The music's is where and when and how you can reveal yourself...to a great many or to a great few or to no one at all. It is an art form equally invigorating when experienced as a group as it can be experienced in solitude. It can augment solitude, it can affect a feeling of transcendence - you are no longer just in your bedroom... It affects the narrative drama and adventurism of great novels - to give you escapism into a world that feels all your own - but it also affects a communion, a ferocious and felicitous expressionism (often through dance, i.e. dancing in a group), letting off steam in such a way, in such a place (with low lights and no sound but the beat and the melody and the groove smooshing into your ear holes to a dazzle you and drive you), like you've found your tribe and they speak the language you've been humming-in-your head all day and here you all are with a chance to shout this language together and no one will care how loud you are. Louder the better.

Music.

It's fantasy. It makes you feel cool. Helps you appreciate what actually IS cool. It gives you catharsis. It gives you a chance to contemplate. You can grieve to it as much as groove.

It is your theme, your march, your own last slow dance in the spotlight when the dance-floor's cleared just for you.

It's your ballad, it's your dirge, it's your anthem, it's your headbanging, fist-pumping, don't-care-who's-watching chance to freak-out... Some people call it a jam... They used to call it a joint... Some just call it "tracks..."
It's yours, for you, your transport...
It's your transport...
But, ya know, I woke up thinking about this, wanting to employ the phrase "transfiguration..."

Where you achieve a radiance - something declarative and dynamic that finally glows about you. Am I far off on this? Call it the soundtrack effect - but that song you love so much is taking you to where you want to be -at which you'll arrive looking just how you want to look, moving just how you want to move. I'm not saying that I'll see this radiance, I'm not saying you're crazy (or that I'm not crazy); I'm mostly saying that this is where you'll go, in your head, to an emotional epicenter, some cerebral cave where you reboot and readjust and, hell, maybe even regenerate... Refuel, perhaps. Replay. Record. Remix. Replay. Replay. Replay.

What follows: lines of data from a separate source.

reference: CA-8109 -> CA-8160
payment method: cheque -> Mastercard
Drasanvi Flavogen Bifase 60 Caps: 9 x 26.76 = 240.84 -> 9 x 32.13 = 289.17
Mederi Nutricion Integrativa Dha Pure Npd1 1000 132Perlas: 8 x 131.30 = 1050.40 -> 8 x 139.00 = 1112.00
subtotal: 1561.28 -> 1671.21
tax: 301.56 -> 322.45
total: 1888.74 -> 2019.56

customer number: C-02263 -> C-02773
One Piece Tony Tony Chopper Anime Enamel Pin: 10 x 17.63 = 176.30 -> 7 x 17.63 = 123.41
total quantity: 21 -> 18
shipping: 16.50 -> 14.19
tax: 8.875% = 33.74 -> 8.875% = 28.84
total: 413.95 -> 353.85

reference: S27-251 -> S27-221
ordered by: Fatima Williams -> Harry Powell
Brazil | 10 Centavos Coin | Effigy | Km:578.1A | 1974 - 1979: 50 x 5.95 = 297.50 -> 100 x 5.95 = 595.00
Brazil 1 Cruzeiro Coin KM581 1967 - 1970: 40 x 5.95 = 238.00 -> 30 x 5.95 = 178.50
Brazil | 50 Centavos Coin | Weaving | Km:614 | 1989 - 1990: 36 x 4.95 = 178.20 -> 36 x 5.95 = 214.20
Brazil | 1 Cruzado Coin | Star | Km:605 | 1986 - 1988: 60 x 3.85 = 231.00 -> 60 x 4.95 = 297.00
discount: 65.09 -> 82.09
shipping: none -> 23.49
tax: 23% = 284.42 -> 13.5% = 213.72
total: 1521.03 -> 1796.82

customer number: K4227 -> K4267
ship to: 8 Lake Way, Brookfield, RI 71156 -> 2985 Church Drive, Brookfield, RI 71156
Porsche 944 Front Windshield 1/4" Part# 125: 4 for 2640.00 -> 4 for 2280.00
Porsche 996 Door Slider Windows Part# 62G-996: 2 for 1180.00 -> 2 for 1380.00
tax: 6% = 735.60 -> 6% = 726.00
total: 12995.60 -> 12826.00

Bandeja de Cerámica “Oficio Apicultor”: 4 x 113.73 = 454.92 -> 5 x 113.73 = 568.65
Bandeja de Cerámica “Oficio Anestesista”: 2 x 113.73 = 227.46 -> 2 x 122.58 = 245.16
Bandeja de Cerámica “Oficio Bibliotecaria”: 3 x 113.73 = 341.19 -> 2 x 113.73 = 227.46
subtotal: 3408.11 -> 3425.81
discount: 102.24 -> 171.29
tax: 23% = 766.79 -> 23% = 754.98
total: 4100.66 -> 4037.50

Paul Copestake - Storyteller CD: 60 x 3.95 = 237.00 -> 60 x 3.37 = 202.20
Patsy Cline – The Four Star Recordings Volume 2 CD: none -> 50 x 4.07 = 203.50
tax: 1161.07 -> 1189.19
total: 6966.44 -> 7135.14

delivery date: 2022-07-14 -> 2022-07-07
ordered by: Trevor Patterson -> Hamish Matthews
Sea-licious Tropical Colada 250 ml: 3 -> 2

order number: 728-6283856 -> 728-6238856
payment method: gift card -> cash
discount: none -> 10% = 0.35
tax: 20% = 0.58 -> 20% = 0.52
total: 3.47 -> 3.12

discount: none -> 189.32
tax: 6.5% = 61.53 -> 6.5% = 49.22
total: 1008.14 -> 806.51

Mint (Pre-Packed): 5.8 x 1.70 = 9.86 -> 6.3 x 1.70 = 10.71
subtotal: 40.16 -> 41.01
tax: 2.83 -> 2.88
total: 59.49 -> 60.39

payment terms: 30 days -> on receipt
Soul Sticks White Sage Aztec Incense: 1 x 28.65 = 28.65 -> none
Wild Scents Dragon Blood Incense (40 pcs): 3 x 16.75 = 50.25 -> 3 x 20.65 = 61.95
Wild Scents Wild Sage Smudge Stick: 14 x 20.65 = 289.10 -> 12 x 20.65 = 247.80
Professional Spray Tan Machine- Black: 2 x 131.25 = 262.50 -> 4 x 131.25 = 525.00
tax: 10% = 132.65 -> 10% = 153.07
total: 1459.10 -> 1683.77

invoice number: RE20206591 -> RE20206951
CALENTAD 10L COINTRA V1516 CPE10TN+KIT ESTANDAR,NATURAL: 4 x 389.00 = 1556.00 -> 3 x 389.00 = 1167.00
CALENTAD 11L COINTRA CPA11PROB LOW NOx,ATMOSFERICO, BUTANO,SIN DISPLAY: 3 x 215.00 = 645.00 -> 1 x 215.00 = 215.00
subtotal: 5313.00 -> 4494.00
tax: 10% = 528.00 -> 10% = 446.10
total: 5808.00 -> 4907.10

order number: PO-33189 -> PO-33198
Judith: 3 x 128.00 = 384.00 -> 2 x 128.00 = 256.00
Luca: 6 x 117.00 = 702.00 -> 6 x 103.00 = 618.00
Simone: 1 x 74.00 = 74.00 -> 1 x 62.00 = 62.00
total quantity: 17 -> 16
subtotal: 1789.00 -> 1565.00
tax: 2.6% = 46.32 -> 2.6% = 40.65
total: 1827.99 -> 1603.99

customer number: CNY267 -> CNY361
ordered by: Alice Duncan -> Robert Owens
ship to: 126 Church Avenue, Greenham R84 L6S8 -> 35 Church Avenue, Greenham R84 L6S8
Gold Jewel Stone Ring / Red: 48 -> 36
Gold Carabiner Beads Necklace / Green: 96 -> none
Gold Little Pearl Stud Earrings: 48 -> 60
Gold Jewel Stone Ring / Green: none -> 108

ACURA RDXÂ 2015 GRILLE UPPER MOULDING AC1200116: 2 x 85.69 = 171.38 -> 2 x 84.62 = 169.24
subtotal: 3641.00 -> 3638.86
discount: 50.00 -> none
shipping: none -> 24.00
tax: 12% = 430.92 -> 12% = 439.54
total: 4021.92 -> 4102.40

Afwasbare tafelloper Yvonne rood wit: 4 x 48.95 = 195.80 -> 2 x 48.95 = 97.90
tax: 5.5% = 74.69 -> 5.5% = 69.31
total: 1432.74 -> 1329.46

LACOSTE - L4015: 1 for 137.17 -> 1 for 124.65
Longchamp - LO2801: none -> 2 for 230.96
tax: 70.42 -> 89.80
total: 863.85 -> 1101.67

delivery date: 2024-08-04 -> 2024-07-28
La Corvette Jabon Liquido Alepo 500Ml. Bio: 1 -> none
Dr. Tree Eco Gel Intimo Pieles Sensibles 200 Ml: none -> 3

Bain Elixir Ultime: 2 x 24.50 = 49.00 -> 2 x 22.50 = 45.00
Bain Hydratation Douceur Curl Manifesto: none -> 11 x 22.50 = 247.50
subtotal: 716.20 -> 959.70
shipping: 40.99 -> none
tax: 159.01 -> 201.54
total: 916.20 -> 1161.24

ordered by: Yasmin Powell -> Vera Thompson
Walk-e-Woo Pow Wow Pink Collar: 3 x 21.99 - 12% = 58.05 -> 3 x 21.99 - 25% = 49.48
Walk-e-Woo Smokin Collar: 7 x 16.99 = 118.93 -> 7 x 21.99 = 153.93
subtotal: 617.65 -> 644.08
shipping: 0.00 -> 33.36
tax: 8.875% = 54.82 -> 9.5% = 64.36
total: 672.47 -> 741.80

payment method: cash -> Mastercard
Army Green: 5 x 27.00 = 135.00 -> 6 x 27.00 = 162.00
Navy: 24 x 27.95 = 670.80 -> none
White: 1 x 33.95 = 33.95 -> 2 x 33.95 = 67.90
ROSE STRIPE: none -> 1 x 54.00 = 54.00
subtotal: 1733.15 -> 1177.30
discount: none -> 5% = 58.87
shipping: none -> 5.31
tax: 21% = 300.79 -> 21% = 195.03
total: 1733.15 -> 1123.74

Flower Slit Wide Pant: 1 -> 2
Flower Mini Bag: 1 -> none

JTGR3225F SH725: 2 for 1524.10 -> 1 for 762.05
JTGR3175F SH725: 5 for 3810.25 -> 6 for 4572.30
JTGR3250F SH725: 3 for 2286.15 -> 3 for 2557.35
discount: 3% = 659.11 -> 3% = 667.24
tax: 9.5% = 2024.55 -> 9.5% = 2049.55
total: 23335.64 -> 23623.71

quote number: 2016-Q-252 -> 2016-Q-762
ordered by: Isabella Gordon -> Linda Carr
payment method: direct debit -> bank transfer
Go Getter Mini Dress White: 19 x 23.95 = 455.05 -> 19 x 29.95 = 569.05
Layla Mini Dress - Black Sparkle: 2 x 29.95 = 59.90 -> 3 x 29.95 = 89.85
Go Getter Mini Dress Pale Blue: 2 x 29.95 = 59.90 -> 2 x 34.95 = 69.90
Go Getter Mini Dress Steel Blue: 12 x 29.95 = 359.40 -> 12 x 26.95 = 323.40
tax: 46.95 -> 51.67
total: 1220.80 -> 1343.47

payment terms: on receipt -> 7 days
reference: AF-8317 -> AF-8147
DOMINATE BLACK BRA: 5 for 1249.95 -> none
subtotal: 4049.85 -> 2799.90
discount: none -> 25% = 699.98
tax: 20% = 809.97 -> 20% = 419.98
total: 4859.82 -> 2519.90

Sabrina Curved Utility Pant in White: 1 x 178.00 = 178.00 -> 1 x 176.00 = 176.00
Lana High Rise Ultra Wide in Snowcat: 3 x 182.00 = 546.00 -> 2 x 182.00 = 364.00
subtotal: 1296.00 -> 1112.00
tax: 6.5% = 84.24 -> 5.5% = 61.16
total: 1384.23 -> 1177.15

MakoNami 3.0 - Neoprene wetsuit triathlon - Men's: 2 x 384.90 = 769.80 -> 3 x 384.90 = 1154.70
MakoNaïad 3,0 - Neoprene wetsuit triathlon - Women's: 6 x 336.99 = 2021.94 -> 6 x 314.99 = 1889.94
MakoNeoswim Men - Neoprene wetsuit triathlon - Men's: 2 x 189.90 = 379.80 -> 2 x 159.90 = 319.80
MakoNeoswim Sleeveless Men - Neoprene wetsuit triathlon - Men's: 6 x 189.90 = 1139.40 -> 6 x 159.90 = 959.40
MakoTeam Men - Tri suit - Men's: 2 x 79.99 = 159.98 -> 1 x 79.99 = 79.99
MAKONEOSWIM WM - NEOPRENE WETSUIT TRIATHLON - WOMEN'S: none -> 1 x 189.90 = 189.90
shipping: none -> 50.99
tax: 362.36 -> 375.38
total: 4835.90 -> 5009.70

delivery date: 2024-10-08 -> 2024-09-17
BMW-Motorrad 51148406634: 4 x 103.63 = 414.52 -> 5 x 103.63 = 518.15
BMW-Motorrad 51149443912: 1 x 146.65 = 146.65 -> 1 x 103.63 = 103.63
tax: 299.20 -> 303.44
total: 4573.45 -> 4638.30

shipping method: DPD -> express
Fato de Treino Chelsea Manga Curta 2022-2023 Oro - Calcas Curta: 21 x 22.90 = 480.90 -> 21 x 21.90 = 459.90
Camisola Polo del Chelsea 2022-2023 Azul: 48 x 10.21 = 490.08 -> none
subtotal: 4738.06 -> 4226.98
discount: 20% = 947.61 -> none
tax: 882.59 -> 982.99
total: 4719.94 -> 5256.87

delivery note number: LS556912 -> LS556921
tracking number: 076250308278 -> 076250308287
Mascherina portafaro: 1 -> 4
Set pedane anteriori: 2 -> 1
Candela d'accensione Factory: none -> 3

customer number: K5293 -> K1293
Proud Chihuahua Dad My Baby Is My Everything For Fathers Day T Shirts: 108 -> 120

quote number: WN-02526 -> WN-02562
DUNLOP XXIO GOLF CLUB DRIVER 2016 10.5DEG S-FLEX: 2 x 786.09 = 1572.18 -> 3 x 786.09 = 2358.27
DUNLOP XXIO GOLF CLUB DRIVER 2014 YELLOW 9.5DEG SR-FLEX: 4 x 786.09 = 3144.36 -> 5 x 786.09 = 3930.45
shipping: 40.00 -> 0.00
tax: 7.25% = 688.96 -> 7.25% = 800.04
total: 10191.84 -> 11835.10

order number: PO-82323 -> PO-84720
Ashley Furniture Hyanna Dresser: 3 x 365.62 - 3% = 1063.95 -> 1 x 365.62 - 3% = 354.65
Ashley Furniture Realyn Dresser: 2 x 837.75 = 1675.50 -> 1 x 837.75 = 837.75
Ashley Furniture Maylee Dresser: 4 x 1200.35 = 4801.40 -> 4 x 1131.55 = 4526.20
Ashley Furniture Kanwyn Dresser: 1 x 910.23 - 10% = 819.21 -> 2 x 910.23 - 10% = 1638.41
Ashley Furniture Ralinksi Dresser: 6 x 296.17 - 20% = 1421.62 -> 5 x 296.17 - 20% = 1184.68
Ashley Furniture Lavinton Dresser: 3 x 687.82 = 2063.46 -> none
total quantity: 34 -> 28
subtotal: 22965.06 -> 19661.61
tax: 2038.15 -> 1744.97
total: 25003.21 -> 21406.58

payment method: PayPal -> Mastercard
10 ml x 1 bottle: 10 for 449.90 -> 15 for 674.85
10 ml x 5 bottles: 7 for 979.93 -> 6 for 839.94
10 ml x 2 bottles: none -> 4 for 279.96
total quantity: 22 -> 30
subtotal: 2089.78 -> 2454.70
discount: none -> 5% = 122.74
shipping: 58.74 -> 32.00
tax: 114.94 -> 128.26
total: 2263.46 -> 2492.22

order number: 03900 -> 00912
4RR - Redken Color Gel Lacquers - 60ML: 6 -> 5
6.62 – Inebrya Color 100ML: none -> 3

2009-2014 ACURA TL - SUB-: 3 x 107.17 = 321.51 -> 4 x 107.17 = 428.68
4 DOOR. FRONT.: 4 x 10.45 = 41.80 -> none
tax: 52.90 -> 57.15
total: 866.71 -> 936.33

But this isn't a book and it's not a film and it's not a frame of canvas with dried acrylic paint... These are intangible, indescribable sounds, tantalizing timbres, charming reverberations and plucky, riffy, twangy notes that resonate against your heartstrings - the warm and fuzzies, the goosebumps, the hair on the back of your neck, the ringing in your eardrums... the  melody that will not leave your head... These aren't set stories, a set strip of film with unchanging images or a painting that will always have the same face on it - that guitar will sound different to you tomorrow morning and it will actually take you to a new place, a different place, almost every time.

Right?

But more than making you feel cool...

There's the "stress hormone," identified by psychologists, that being Cortisol. Think of everything stress does to your body and how you operate - its coming from this "flight-or-fight" hormone released by your adrenaline glands when you get scared or anxious or worried.

Psychology Today: The Neuroscience of Music, Mindset and Motivation 

Identify the target mindset you want to click into and then use music to tap into this conscious state-of-mind by entering 'up' through a "trap door" buried at a sub-conscious level.



And then there's its power to heal:
Los Angeles Times - Looking Into The Healing Effects Of Music
"There's tension in music...and then it resolves. When you have these tension releases, they hit us in our brain, and they make us feel good. We can play with that in the future. This is just the tip of the iceberg." Neurosurgeon Christopher Duma, a musician (also) who started Foundation for Neurosciences, Stroke and Recovery in California, found that, experimenting with  music as therapy: triggered the memories of Alzheimer's patients. And Parkinson's sufferers could better accomplish a physical test to put pegs in holes while listening to the music.

I've got nothing else to add.
I just wanna put some headphones on and listen to some music...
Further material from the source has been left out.